Ankhon Dekhi [2013]: Believe in what you live

Ankhon Dekhi

The low budget Hindi movies do not have a large audience, but the people they manage to pull definitely take away food for their thoughts. Movies like “Masaan”, “Lunchbox”, “Dum Lagake Haisha” are the kinds that sustain one’s faith in cinema- these are movies that are categorized under Realist Drama.

Today I am going to talk about one such low budget, hidden gem- “Ankhon Dekhi”, directed by Rajat Kapoor. The protagonist is Sanjay Mishra, who according to me is one of the most unutilized actors in the Hindi film industry. If someone is looking for the criticism on the technicalities of the movie or how actors acted, they will be disappointed. I am more interested in the philosophies of the protagonist and the various concepts touched upon in the movie.




The setting is the Old Delhi: the Red Fort, Chawri Bazar, and Chandni Chowk- with their congested roads, hustle bustle and wire mesh which challenges Kirchhoff’s laws but I won’t go into the detailed summary of the movie. One incident leads Raje babu, the protagonist to rethink the entire way he thinks about life. He decides to believe in only what he sees and experiences. The newspapers contain news from all over the world, you obviously have not witnessed them- so should you believe in them? The books one reads is someone else’s experience and truth- one must find their own truth. What you have not personally experienced cannot be understood or believed. “Mera sach, mera Anubhav hoga” (my truth, will be what I experience). These are all variations of what Raje Babu starts believing in and suggesting others. Basically, don’t believe anything and everything because the majority does so. Don’t, without questioning, imbibe what you are being taught.

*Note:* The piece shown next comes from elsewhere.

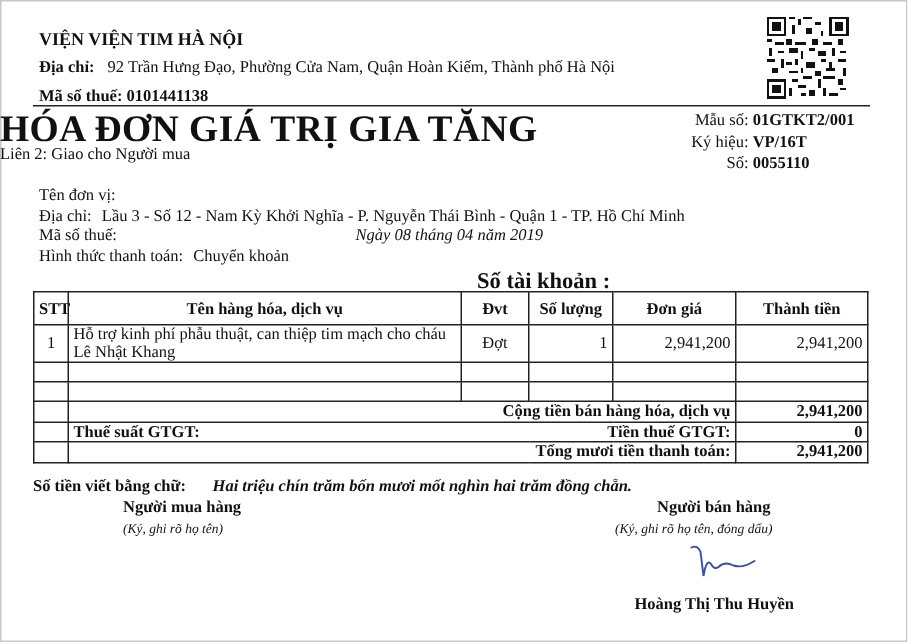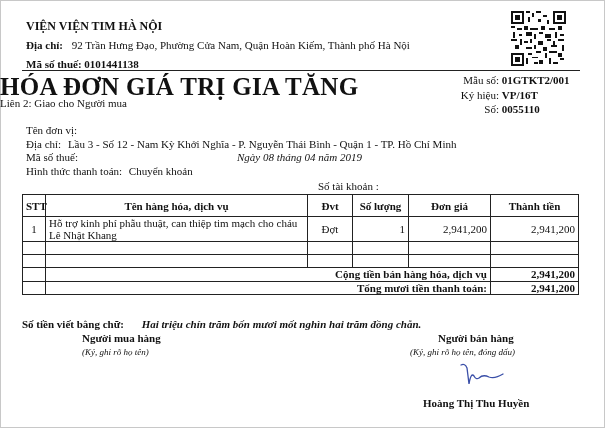"Số tài khoản :" .acct { font-size: 11px -> 15px; font-weight: none -> bold }
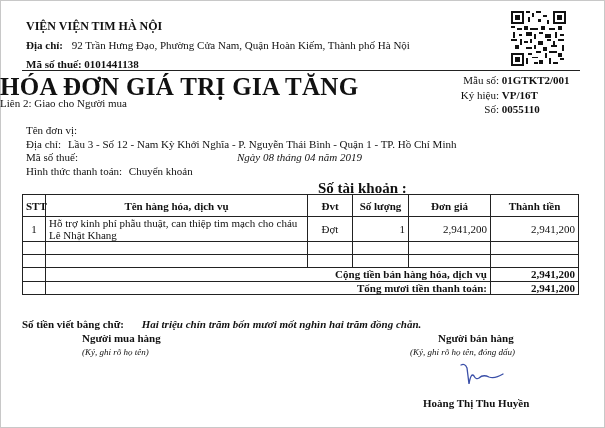"Thuế suất GTGT:" tr.r-sum { html: none -> <tr> <td></td> <td>Thuế suất GTGT:</td> <td>Tiền thuế GTGT:</td> <td>0</td> </tr> }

Here I want to acquaint the readers with a John Lockean concept of Tabula Rasa. You don’t have to know the writer or the term to understand what it means. Tabula Rasa, in English, translates roughly to a ‘clean slate’. John Locke implied that the mind of a child is like a clean slate when it is born. With time, his/her social environment and the people he/she lives and grows with, decide what will be written on that slate, basically what the child becomes. What the movie “Ankhon Dekhi” is trying to do, is suggesting you to make your mind a Tabula Rasa again and instead of letting others define things for you, you should explore and define them for yourself. Relieve yourself of all societal prejudices, believes, morals and create your own definitions.




The movie very subtly shows the intrinsic problems a society might have with a person who has started refusing to see the world as was shown to him. Raje Babu, a religious person stops going to the temple and it really terrifies the priest. The thought of an unquestioning believer probing the presence of God is blasphemous. That is after all what religion is, isn’t it? It demands of you an obedient mind, unquestioning and unconditional faith. Men around Raje Babu justify this change in his demeanor as ‘Male menopause’- equivalent of the female menopause, implying that just as the hormones in the body of a women makes her act ‘abnormal’ the same happens with men. The most obvious explanation is “Pagal ho gaye hai” (he has gone mad). A post-modernist, who some of you might have heard of- Michel Foucault, questions the whole concept of madness in his work “Madness and Civilisation”. He concludes that one who does not fit into the ‘normal society’, is deviant, does not do justice to the norms, threatens the usual functioning of a society, is considered to be a mad person. People have to be termed mad, to define normal. Same happens in the case of Raje Babu.

Also by Shreya: ‘Ends: Subversive, Unconventional, Endless’

Another crucial concept that the movie movingly touches is the idea of a construct- things one usually reads in philosophy. People ask Raje Babu if he believes that it is, let’s say- 2 pm on a Wednesday and he replies: “hoga” (could be). He goes on to explain briefly that the whole concept of time, days and date is a construct which humans have created for their convenience. It did not always exist. Like Language. Of course, Language and Time are important for communication and for a society to function but the point here is to understand the difference between what is natural and what is customary. Just because everyone believes is something does not make it natural; it’s a custom.




People are scared but at the same time even awed by eccentrics. The deviant behavior and metamorphized change in Raje Babu unsurprisingly gathered many followers. They started living by his believes, his findings. He later in the movie points out that, that isn’t the right thing to do or what he asked for. He is on his journey to find HIS truth, others should find theirs and not follow him because it is convenient.

For all its unconventional outlook and concept that movie could not escape being bound in the same world, it means to oppose. After all, you can’t oppose a society without being a part of it. The last scene might be hopeful to some, a stretch to others. In the want to experience everything, a man jumps to his imminent death. Should the desire to discover one’s truth be so extreme? Is death a reasonable bargain for the desire to feel something new? But then, who defines reason? However, the director does not want us to focus on what follows, that’s why Raje Babu is flying not falling. The focus is, the present, when he is experiencing the feeling and the truth of flying- nothing matters beyond that. That moment encompasses in his entire being, it is the only thing that matters, it is his truth.